Exercise:
Lift out each line of the data that holds "routing".

(Change detection outputs)
----------------------------------------
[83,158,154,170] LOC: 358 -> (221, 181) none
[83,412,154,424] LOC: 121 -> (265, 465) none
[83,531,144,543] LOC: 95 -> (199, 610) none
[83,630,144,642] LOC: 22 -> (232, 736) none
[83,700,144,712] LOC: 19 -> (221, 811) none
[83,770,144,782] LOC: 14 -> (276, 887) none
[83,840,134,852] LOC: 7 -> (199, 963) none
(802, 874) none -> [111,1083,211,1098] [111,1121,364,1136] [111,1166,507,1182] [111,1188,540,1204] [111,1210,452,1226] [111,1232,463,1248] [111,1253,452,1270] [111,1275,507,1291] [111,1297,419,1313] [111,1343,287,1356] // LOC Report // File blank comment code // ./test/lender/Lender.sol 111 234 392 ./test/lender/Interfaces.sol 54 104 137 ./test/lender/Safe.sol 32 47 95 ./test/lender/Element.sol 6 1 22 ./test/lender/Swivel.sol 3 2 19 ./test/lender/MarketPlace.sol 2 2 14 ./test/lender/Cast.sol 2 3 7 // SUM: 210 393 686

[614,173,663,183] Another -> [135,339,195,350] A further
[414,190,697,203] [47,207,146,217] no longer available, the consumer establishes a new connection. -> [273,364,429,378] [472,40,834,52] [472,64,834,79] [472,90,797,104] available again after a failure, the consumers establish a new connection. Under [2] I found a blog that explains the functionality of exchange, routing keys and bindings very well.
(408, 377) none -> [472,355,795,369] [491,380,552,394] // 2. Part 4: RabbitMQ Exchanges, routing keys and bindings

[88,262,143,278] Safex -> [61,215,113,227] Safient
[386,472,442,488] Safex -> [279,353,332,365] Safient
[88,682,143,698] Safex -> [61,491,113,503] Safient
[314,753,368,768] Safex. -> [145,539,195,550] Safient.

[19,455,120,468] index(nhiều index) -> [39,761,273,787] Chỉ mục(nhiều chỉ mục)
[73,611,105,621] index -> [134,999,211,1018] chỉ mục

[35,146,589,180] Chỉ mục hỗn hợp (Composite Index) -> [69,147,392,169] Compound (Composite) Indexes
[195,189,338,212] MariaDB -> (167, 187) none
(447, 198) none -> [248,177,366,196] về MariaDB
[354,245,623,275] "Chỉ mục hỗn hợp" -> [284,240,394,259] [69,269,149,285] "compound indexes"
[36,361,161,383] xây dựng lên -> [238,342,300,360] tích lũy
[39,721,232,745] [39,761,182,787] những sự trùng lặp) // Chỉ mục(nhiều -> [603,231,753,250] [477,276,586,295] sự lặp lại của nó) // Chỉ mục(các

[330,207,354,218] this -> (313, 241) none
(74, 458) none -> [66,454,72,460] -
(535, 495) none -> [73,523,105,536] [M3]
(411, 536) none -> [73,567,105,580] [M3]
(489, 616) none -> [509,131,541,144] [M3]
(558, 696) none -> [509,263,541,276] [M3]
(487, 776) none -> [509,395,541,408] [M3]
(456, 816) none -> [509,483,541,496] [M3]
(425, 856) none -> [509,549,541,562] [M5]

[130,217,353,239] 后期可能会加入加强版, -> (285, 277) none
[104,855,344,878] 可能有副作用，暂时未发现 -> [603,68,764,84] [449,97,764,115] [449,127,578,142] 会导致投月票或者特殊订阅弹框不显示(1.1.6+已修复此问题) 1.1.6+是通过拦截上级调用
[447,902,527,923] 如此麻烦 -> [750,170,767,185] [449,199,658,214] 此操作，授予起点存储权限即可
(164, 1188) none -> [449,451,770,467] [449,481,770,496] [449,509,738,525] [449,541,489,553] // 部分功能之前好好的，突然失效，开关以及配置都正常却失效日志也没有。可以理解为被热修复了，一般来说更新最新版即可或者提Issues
----------------------------------------
Output for this exercise:
[414,190,697,203] [47,207,146,217] no longer available, the consumer establishes a new connection. -> [273,364,429,378] [472,40,834,52] [472,64,834,79] [472,90,797,104] available again after a failure, the consumers establish a new connection. Under [2] I found a blog that explains the functionality of exchange, routing keys and bindings very well.
(408, 377) none -> [472,355,795,369] [491,380,552,394] // 2. Part 4: RabbitMQ Exchanges, routing keys and bindings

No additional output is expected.